As a nation, we are going through a period of collective
anxiety about who we are in relation to others. In the UK, this applies as much to our own
internal politics as it does to where we stand in regard to our European
neighbours. We are full of divisive self doubt. It is this uncertainty and self
doubt which is particularly hard to bear in the weeks approaching the
referendum vote. Nobody knows what our nation will feel like on the morning of
June 24th , but whatever the outcome, all of us will be anxious. If the
Brexit vote wins, its supporters will quickly realise that we will not be
returning to an idealised past shaped by national sovereignty and a vague sense
of a return to greatness.

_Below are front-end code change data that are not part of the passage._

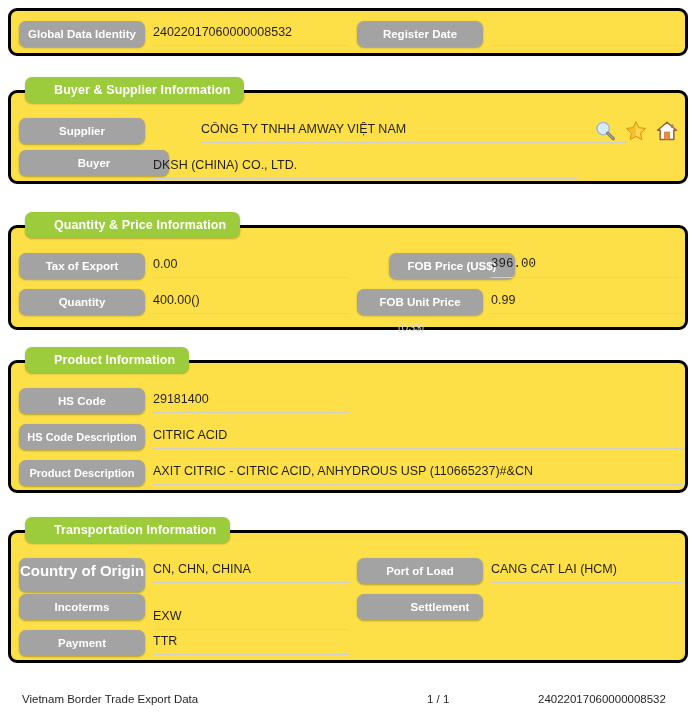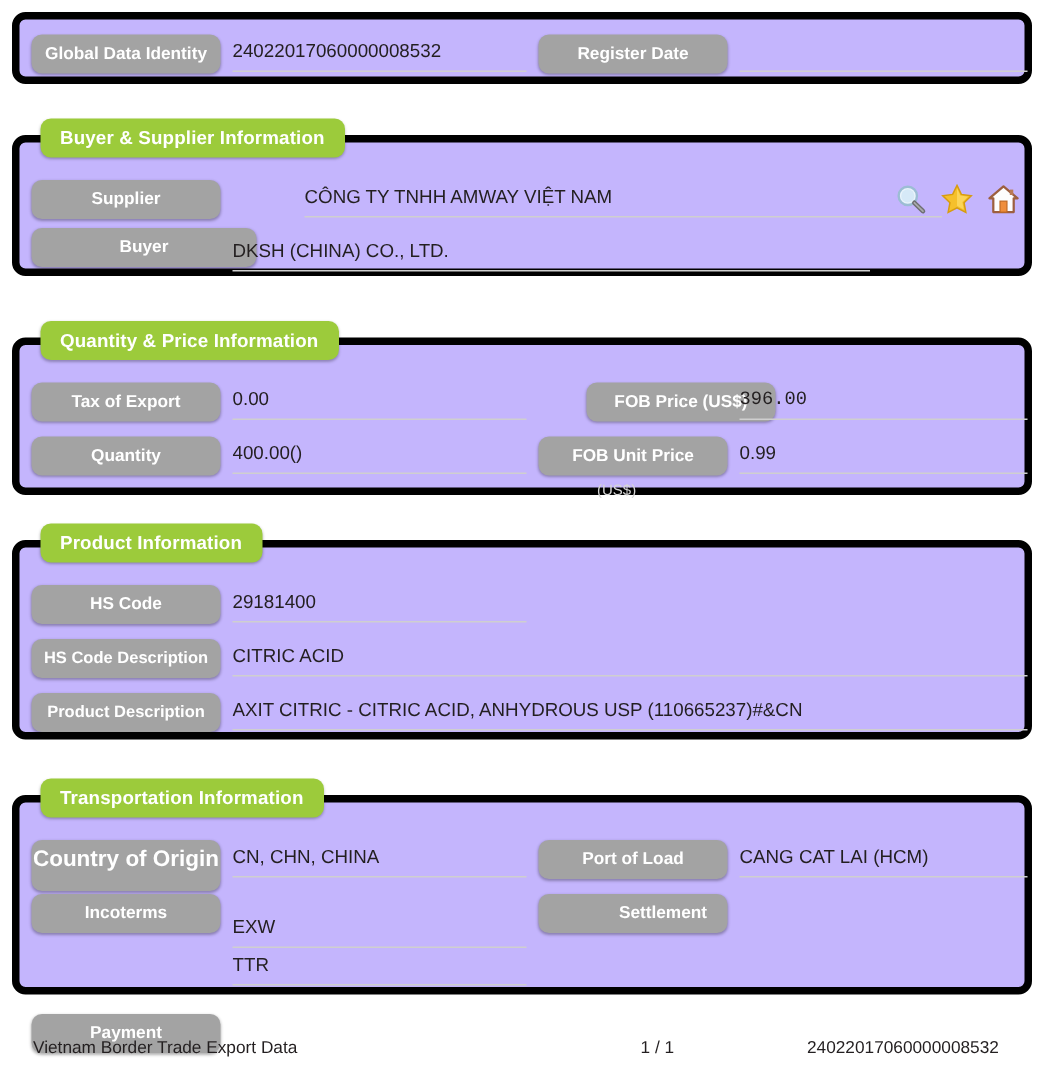"Global Data Identity" .panel { background: #c4b5fd -> #fde047; border: 5px solid #000000 -> 3px solid #000000 }
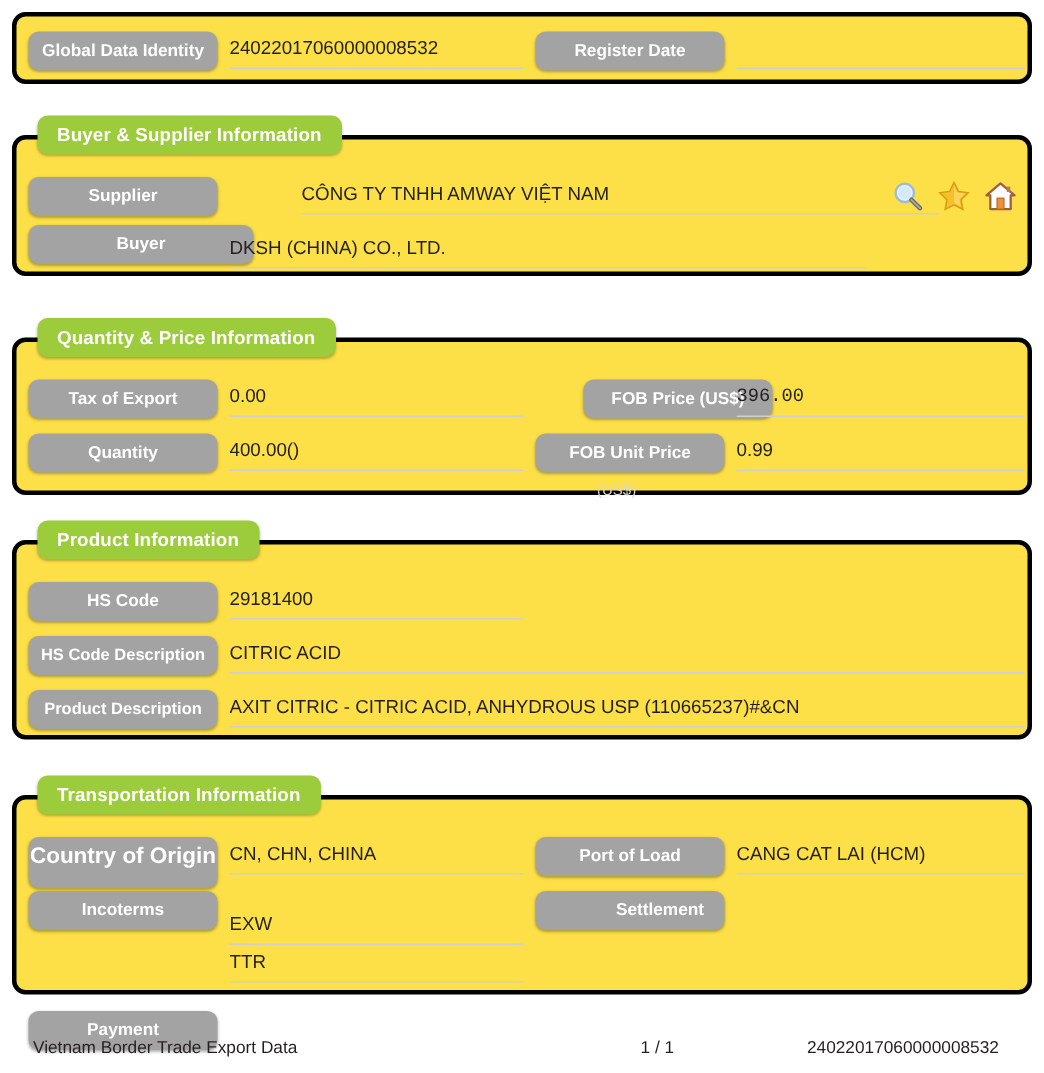"Buyer & Supplier Information" .panel-tab { padding: 0 14px 0 13px -> 0 14px 0 29px }
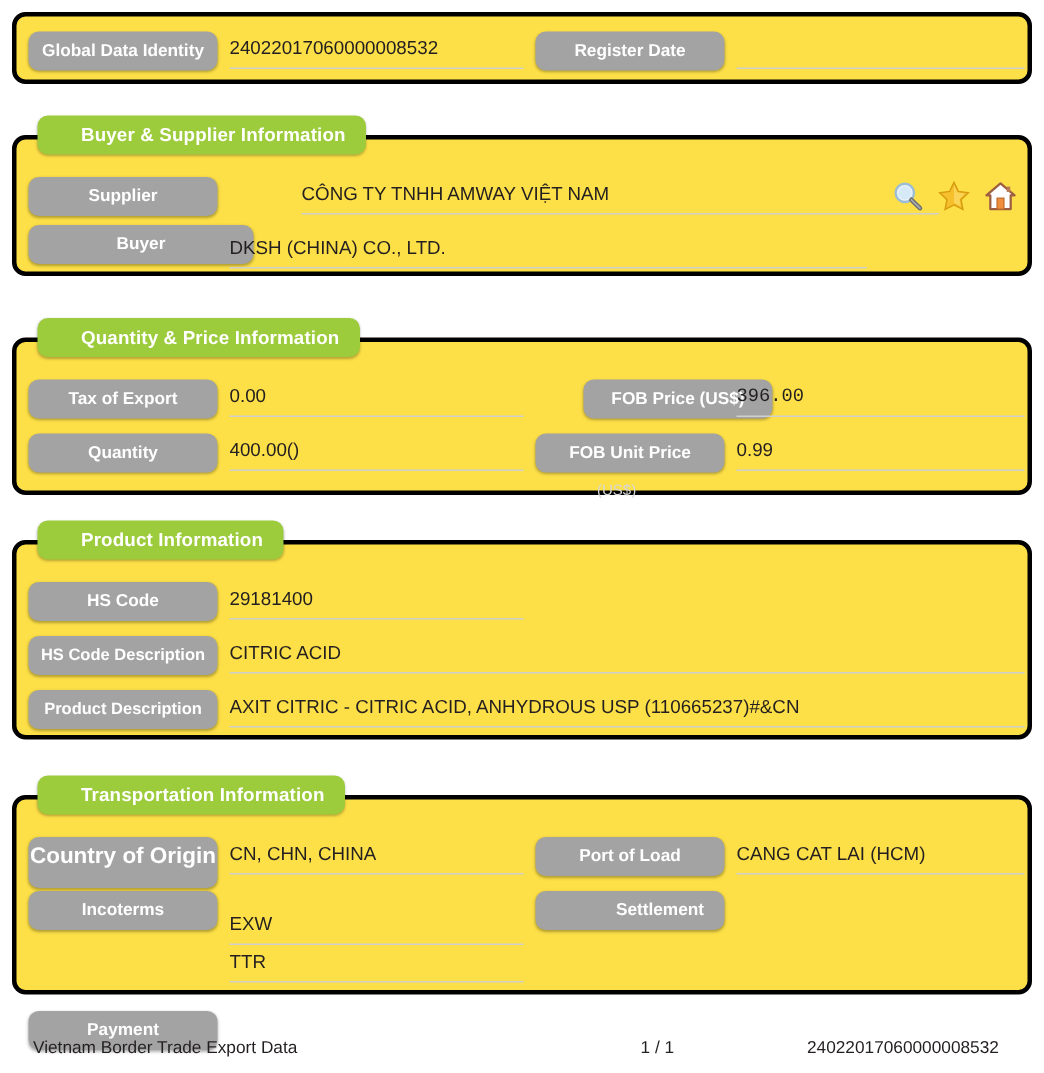"Payment" div.lbl { margin-top: 44px -> none }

We will be facing an uncertain future.
If we stay in Europe there is bridge-building to be done,
but do we have the political will to do it? And, given that in a democracy
nations get the leaders they deserve, have we elected leaders who represent the
best in us, and who are thereby capable and confident enough to do the
rebuilding and to take that work forward into the European Union itself?

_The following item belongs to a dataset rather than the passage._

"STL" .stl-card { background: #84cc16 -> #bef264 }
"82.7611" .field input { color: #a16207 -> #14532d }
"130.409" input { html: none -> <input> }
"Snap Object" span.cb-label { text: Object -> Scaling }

We also share in another nation’s anxiety, as it waits
for its presidential election in which we sincerely hope that wisdom will
ultimately prevail. In all of these situations, we need to hold together, wanting
the best while facing the very real possibility of the worst outcome. This was
the spirit which prevailed during the last world war, when Europe and America
held together in the best way and for the best reasons. We are facing something
comparable today.
Nations are made up of human beings, not of political parties or corporate vested interests, which is something
politicians and war-makers seem to forget. Wanting the best for nations is not the same
thing as wanting the quickest short term corporate profit, or opting for short
term solutions to long-term historical problems (the root cause of mass
migration, for example) whatever the human cost. Solidarity between nations
does not automatically spell profit, especially if that profit comes at the
expense of those not able to pay for health care and for the care and
compassion to which they have a right in their declining years. On the whole, short-termism,
profit and commercial solidarity do not make for human compassion or for social justice. They
make for anxiety and ultimate social disintegration. So ‘Why should fools have a
price in hand to buy wisdom, when they have no mind to learn?’ (Prov. 17:16) TTIP
is not a good idea.
So ‘Where shall wisdom come from? And where is the place
of understanding? It cannot be gotten for gold, and silver cannot be weighed
out as its price’ writes the prophet, Job. This is the kind of wisdom and
understanding which comes with the gentleness and vision needed to hold a nation together
in its anxiety, as we hold together in our separate losses. We do this
formerly, through liturgies and acts of collective worship, but we also do it
privately, through prayer, in which we sense our personal anxiety and fear for
the future as part of a nation’s need for stability and peace, holding it all
in the embrace of God. This is the wisdom which is needed in government.
It will also be needed by all who vote on the 23rd of June and in
the American presidential elections.